Mes habitudes bédéesques ont bien changé ces derniers temps. Non seulement, j'emprunte plus à la bibliothèque que je n'achète de nouveaux tomes, mais je me suis également mis à écrémer fortement ma collection. En adoptant un point de vue un tant soit peu critique, je n'ai pu que m'avouer que je n'avais jamais relu la vaste majorité des BD qui prenaient la poussière sur mes étagères. Fort de ce constat, j'ai décidé de me débarrasser de la plupart d'entre elles au profit, justement, des bibliothèques municipales. Il y a quelques mois, deux gros cartons sont ainsi déjà partis et deux autres vont bientôt suivre.

Il y a des BD que je débarrasse sans même les relire, d'autres, par contre, que je profite de relire, soit une dernière fois, soit pour décider si, en fin de compte, je les garde quand même. La série, Gipsy, que je n'avais pas relue depuis fort longtemps, appartient à cette dernière catégorie: elle va rester sur mes étagères.

Pour ceux qui ne connaîtraient pas, Gipsy est une série qui se passe dans un futur proche, dans lequel les avions ont été interdits pour cause de pollution atmosphérique.

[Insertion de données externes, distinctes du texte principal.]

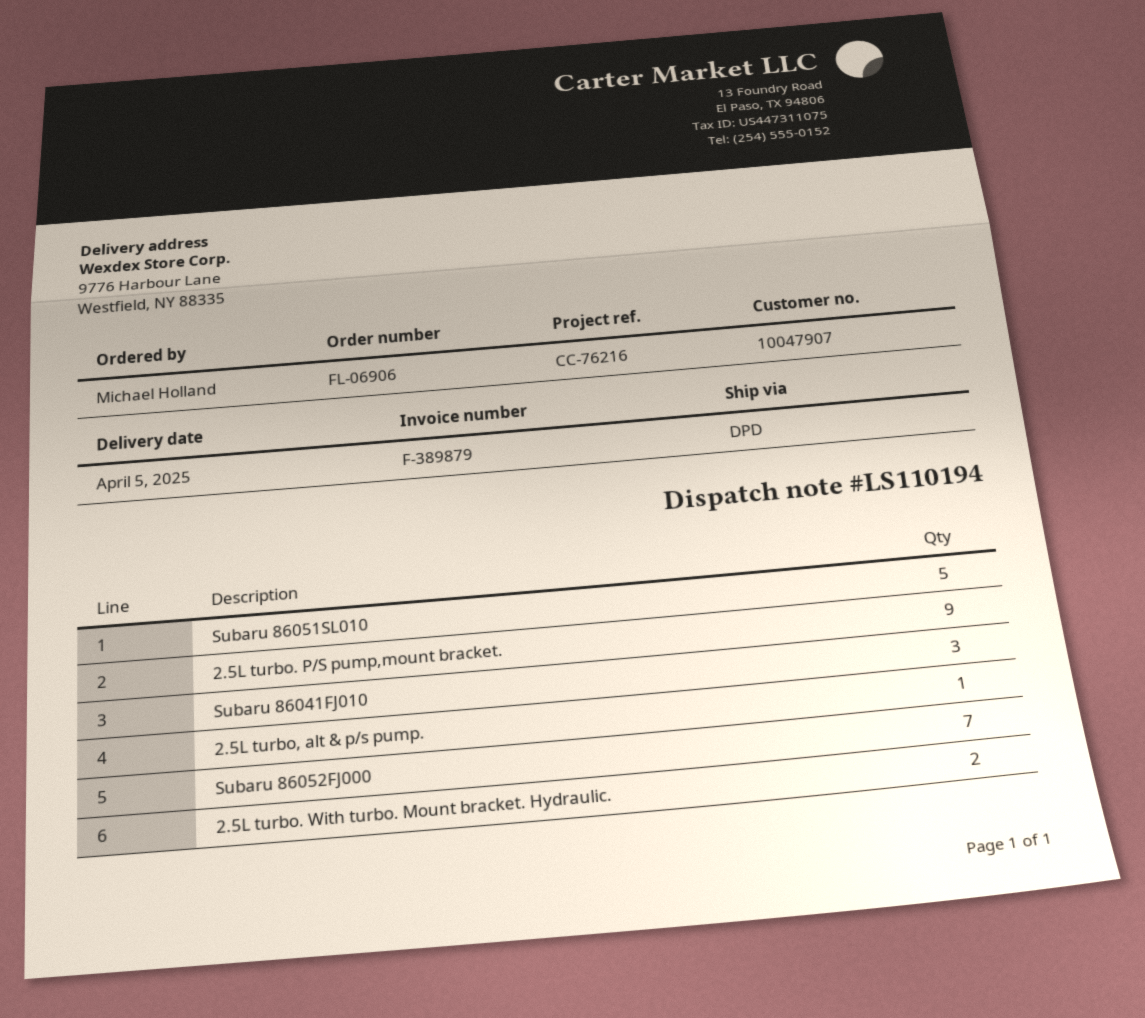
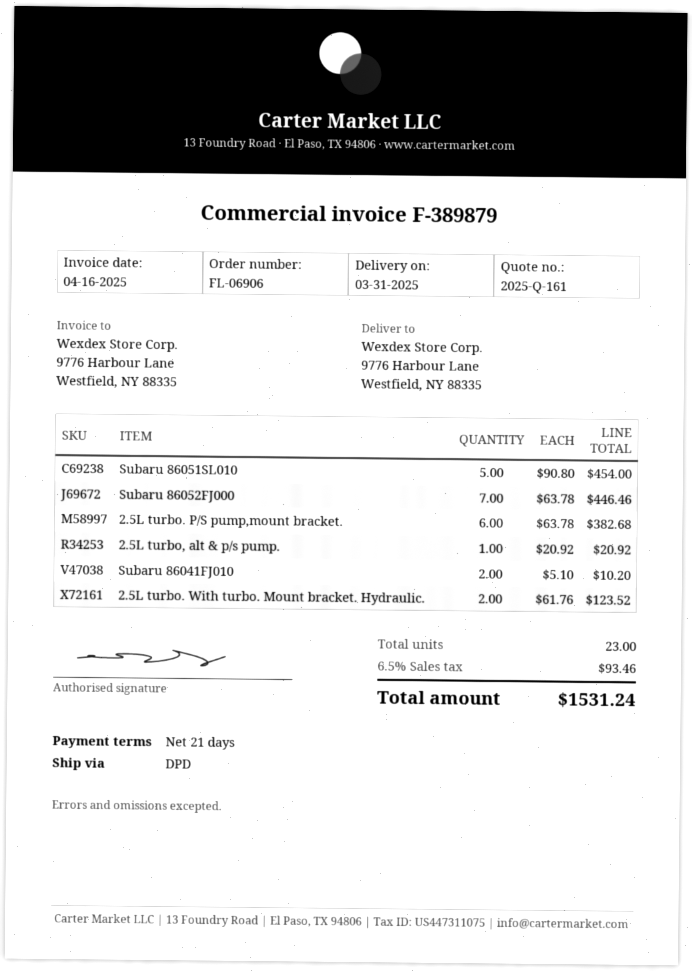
delivery date: 2025-04-05 -> 2025-03-31
2.5L turbo. P/S pump,mount bracket.: 9 -> 6
Subaru 86041FJ010: 3 -> 2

Du coup, le transport routier est devenu prépondérant. Le héros est un gitan camionneur, qui espère faire fortune avec ce métier, mais se contente essentiellement de survivre, petit indépendant face à une grosse, méchante corporation.

Gispy est une série qui ne se prend pas au sérieux du tout. Les aventures sont rocambolesques à souhait. Le Gipsy lui-même, le héros, est une grande gueule ultime, dont les jurons fleuris font à seul la plupart du sel de cette BD. A lire et relire pour se fendre la poire. La série baisse un peu au fil des tomes, mais elle reste globalement sympa.